(Beginning of Data to use)
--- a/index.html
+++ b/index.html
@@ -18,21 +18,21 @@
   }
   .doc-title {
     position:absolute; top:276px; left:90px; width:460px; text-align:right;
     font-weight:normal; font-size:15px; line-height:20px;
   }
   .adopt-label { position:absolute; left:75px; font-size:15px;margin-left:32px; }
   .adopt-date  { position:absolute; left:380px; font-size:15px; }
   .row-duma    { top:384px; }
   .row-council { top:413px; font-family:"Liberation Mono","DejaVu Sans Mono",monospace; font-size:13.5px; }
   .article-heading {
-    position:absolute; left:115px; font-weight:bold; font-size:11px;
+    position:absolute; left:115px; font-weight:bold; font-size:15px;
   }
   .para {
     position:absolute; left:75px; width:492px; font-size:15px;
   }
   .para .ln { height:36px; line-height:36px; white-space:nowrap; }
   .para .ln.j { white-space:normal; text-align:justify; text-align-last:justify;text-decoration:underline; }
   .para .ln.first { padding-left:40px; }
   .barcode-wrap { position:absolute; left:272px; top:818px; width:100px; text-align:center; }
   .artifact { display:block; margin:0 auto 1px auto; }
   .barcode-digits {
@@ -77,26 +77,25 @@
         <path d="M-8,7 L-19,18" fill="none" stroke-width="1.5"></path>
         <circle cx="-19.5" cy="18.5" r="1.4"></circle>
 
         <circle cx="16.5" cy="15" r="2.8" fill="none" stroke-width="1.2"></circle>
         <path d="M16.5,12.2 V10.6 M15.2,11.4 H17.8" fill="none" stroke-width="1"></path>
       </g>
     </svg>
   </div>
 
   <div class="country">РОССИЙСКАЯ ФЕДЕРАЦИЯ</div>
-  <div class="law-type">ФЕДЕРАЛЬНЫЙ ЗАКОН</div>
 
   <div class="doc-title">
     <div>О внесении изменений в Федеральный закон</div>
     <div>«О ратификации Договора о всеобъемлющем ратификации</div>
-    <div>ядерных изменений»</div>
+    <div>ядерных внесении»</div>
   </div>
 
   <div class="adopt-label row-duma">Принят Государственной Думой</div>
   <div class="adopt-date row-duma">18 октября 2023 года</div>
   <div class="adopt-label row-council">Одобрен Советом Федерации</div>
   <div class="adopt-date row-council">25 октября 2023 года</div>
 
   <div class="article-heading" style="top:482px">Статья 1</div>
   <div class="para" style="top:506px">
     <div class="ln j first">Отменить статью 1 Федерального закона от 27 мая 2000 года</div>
(End of Data to use)
* [What you are asked to do] Your answer should be the records above, set down exactly.

* [Answer to the problem]
--- a/index.html
+++ b/index.html
@@ -18,21 +18,21 @@
   }
   .doc-title {
     position:absolute; top:276px; left:90px; width:460px; text-align:right;
     font-weight:normal; font-size:15px; line-height:20px;
   }
   .adopt-label { position:absolute; left:75px; font-size:15px;margin-left:32px; }
   .adopt-date  { position:absolute; left:380px; font-size:15px; }
   .row-duma    { top:384px; }
   .row-council { top:413px; font-family:"Liberation Mono","DejaVu Sans Mono",monospace; font-size:13.5px; }
   .article-heading {
-    position:absolute; left:115px; font-weight:bold; font-size:11px;
+    position:absolute; left:115px; font-weight:bold; font-size:15px;
   }
   .para {
     position:absolute; left:75px; width:492px; font-size:15px;
   }
   .para .ln { height:36px; line-height:36px; white-space:nowrap; }
   .para .ln.j { white-space:normal; text-align:justify; text-align-last:justify;text-decoration:underline; }
   .para .ln.first { padding-left:40px; }
   .barcode-wrap { position:absolute; left:272px; top:818px; width:100px; text-align:center; }
   .artifact { display:block; margin:0 auto 1px auto; }
   .barcode-digits {
@@ -77,26 +77,25 @@
         <path d="M-8,7 L-19,18" fill="none" stroke-width="1.5"></path>
         <circle cx="-19.5" cy="18.5" r="1.4"></circle>
 
         <circle cx="16.5" cy="15" r="2.8" fill="none" stroke-width="1.2"></circle>
         <path d="M16.5,12.2 V10.6 M15.2,11.4 H17.8" fill="none" stroke-width="1"></path>
       </g>
     </svg>
   </div>
 
   <div class="country">РОССИЙСКАЯ ФЕДЕРАЦИЯ</div>
-  <div class="law-type">ФЕДЕРАЛЬНЫЙ ЗАКОН</div>
 
   <div class="doc-title">
     <div>О внесении изменений в Федеральный закон</div>
     <div>«О ратификации Договора о всеобъемлющем ратификации</div>
-    <div>ядерных изменений»</div>
+    <div>ядерных внесении»</div>
   </div>
 
   <div class="adopt-label row-duma">Принят Государственной Думой</div>
   <div class="adopt-date row-duma">18 октября 2023 года</div>
   <div class="adopt-label row-council">Одобрен Советом Федерации</div>
   <div class="adopt-date row-council">25 октября 2023 года</div>
 
   <div class="article-heading" style="top:482px">Статья 1</div>
   <div class="para" style="top:506px">
     <div class="ln j first">Отменить статью 1 Федерального закона от 27 мая 2000 года</div>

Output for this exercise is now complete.